Once upon a time, the titans of tech promised us a future of radical openness. Investor Marc Andreessen and his peers sold a vision of the internet as the ultimate democratizer—an endless frontier where, as Andreessen once put it “people will have full access to the world’s information, free communication everywhere.”
But the same venture capitalists, founders, and executives who made their fortunes touting the gospel of openness have now retreated to their own private digital bunkers in the form of an interconnected network of exclusive group chats designed for and by the business and political world’s self-styled intellectuals.
On Sunday, Semafor’s Ben Smith reported on the inner workings of these chats, many of which seem to orbit around Andreessen himself. It’s these chats, Smith writes, that facilitated the tech sector’s lurch toward Donald Trump, forging a kind of group think that, until recently, tech leaders were wary of airing in the open. “People during 2020 felt that there was a monoculture on social media, and if they didn’t agree with something, group chats became a safe space to debate that, share that, build consensus, feel that you’re not alone,” Erik Torenberg, an entrepreneur and one of the creators of the chats told Semafor.
Some chats cut across the political spectrum. One called Chatham House reportedly includes Democrats like billionaire Marc Cuban and economist Larry Summers as well as conservatives like Daily Wire editor Ben Shapiro, Palantir co-founder and Trump booster Joe Lonsdale, Andreessen, and more. Others have become breeding grounds for pushing tech elites to the right, conservative activist Chris Rufo told Semafor. “I looked at these chats as a good investment of my time to radicalize tech elites who I thought were the most likely and high-impact new coalition partners for the right,” Rufo said.

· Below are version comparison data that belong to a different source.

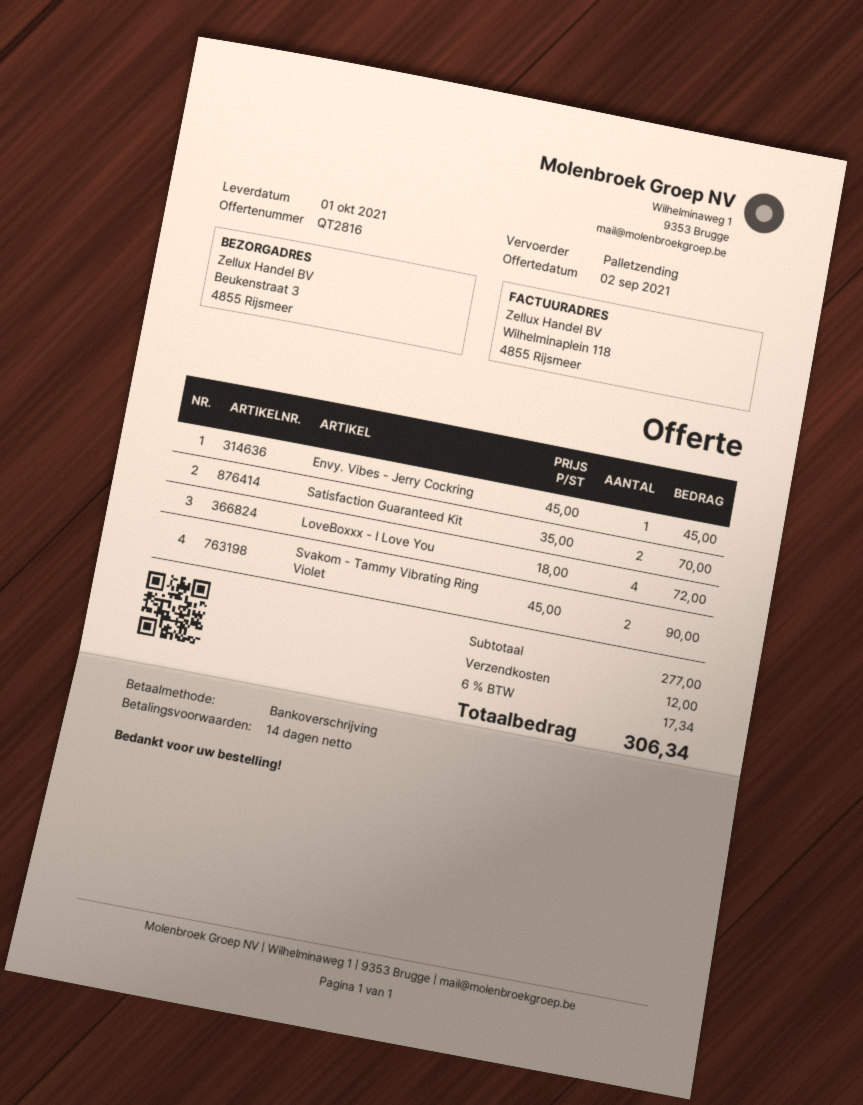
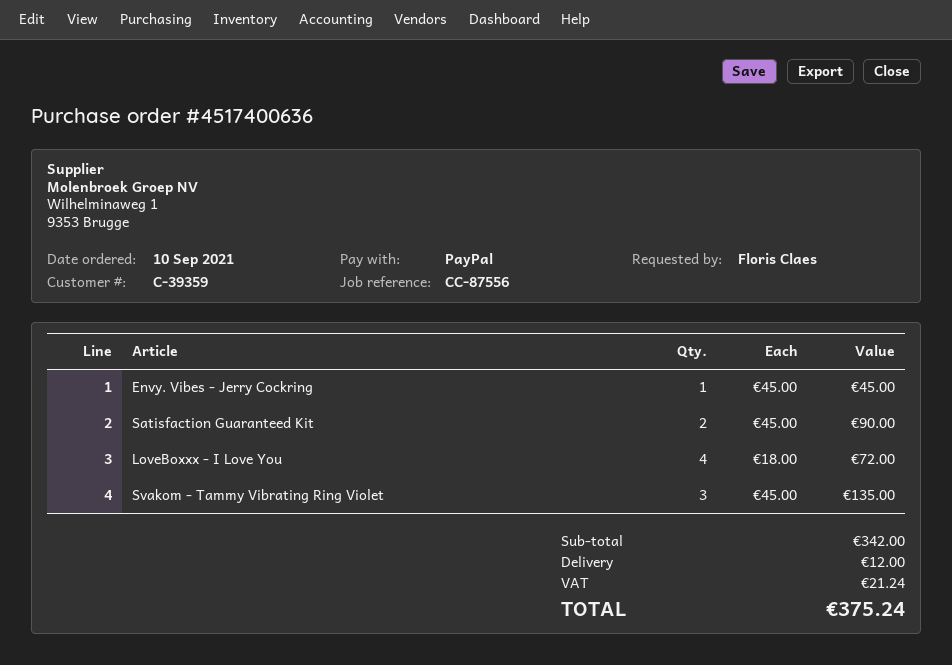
payment method: bank transfer -> PayPal
Satisfaction Guaranteed Kit: 2 x 35.00 = 70.00 -> 2 x 45.00 = 90.00
Svakom - Tammy Vibrating Ring Violet: 2 x 45.00 = 90.00 -> 3 x 45.00 = 135.00
subtotal: 277.00 -> 342.00
tax: 17.34 -> 21.24
total: 306.34 -> 375.24

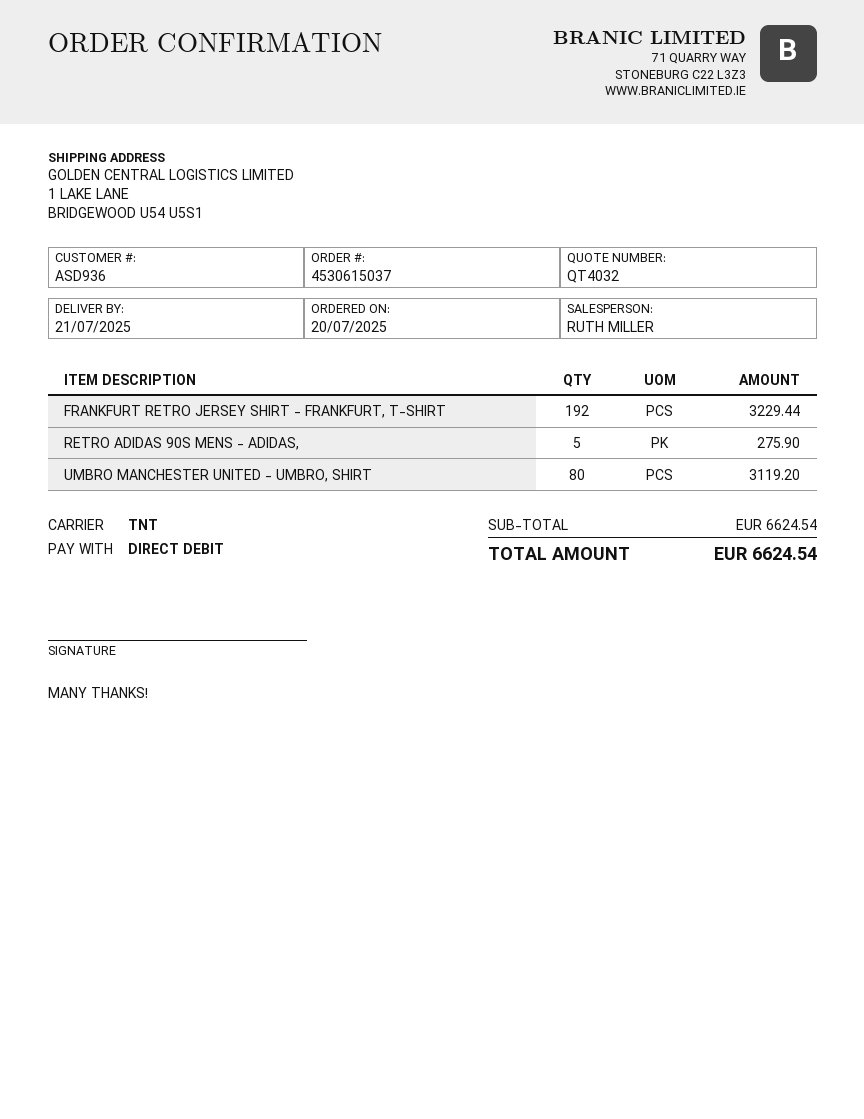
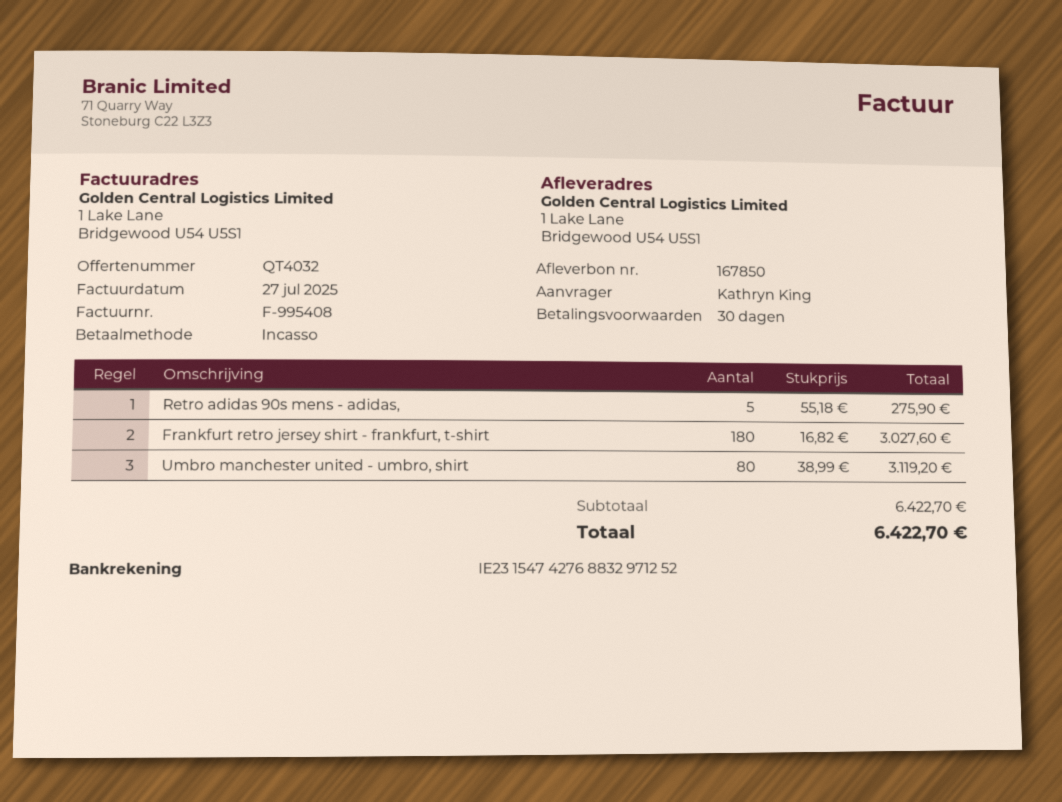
FRANKFURT RETRO JERSEY SHIRT - FRANKFURT, T-SHIRT: 192 for 3229.44 -> 180 for 3027.60
subtotal: 6624.54 -> 6422.70
total: 6624.54 -> 6422.70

That investment appears to have paid off—at least, for a time. But now, there’s growing evidence that the same pushback that discourages these powerful people from having these conversations out loud on social media is happening again behind their closed digital doors. After investor and White House official David Sacks accused some members of a group chat of turning on Trump (“TDS,” or Trump Derangement Syndrome, he called it), according to one screenshot shared by Semafor, another member wrote back, “I think we – Republicans who supported Trump – are seeing that this is a failed administration.”

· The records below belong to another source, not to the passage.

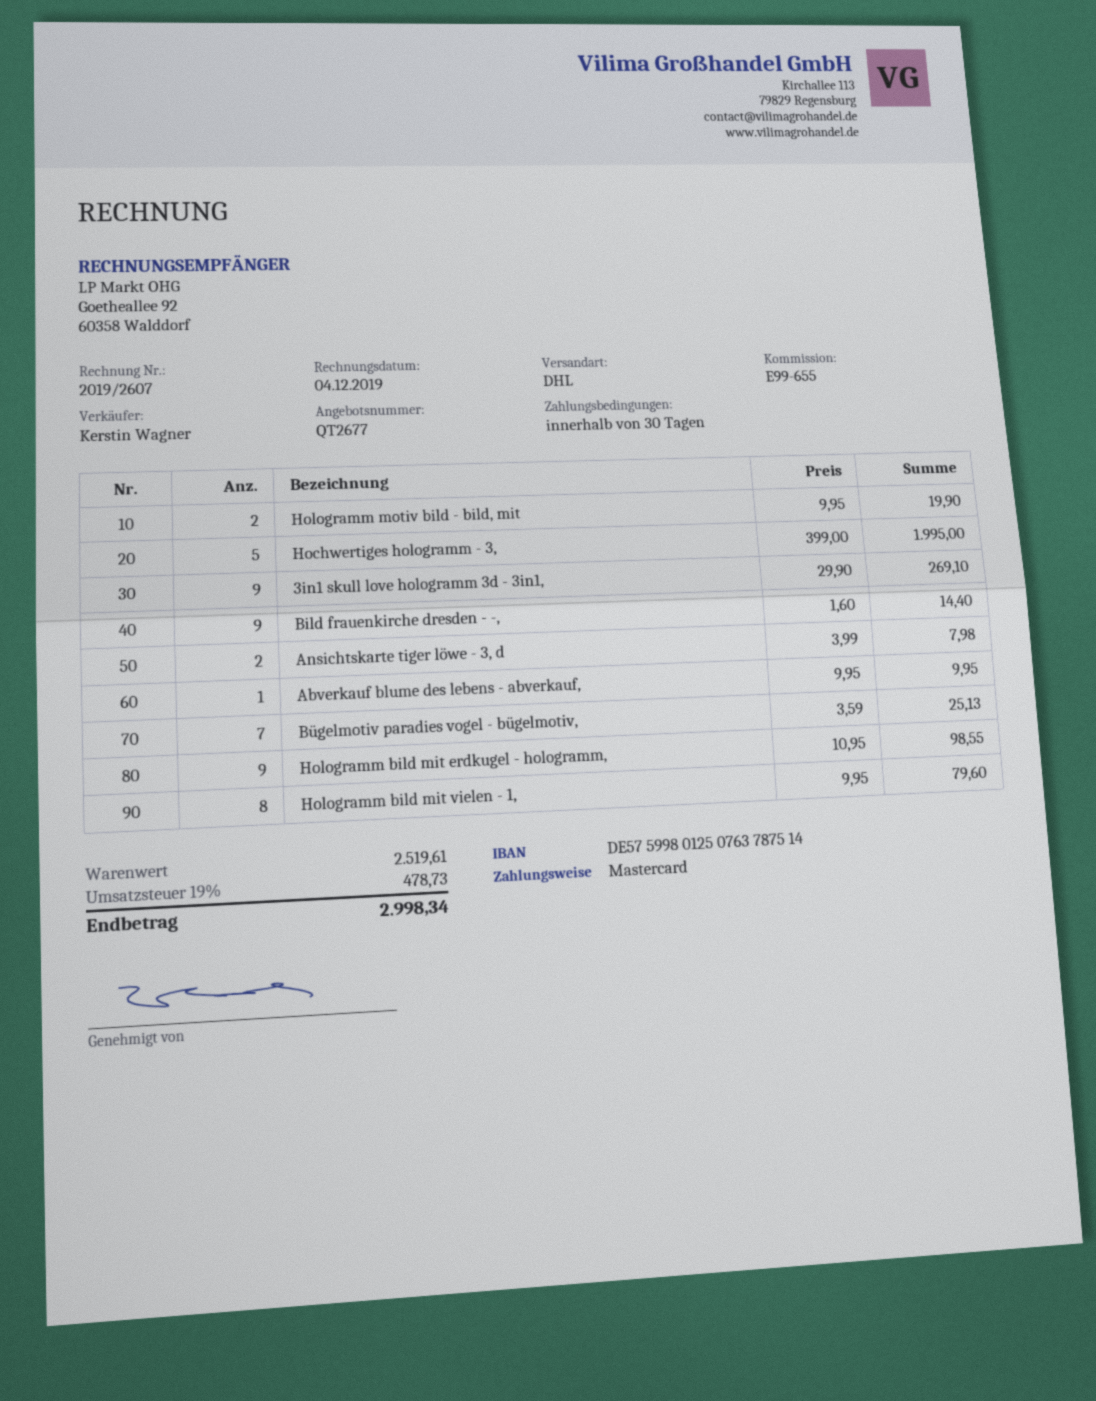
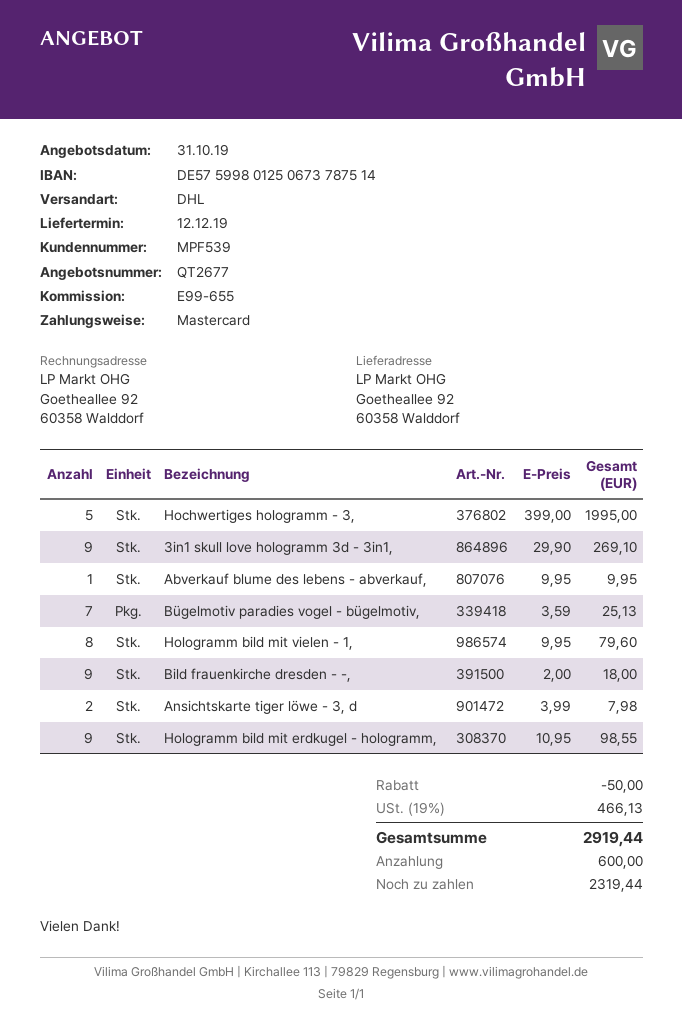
bank account: DE57599801250763787514 -> DE57599801250673787514
Hologramm motiv bild - bild, mit: 2 x 9.95 = 19.90 -> none
Bild frauenkirche dresden - -,: 9 x 1.60 = 14.40 -> 9 x 2.00 = 18.00
discount: none -> 50.00
tax: 19% = 478.73 -> 19% = 466.13
total: 2998.34 -> 2919.44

The screenshot also shows that, soon after this exchange, three members of the group, Tucker Carlson, Tyler Winklevoss, and investor Shaun Maguire, appear to have left the group.
Beyond these internecine battles, though, these chats reveal just how far some conservative voices and tech luminaries have strayed from the ideals of openness and free speech they profess to hold dear. The same people who teased liberal snowflakes for their safe spaces and intolerance have now built their own insular echo chambers where dissent is quietly sidelined and ideological conformity is rewarded.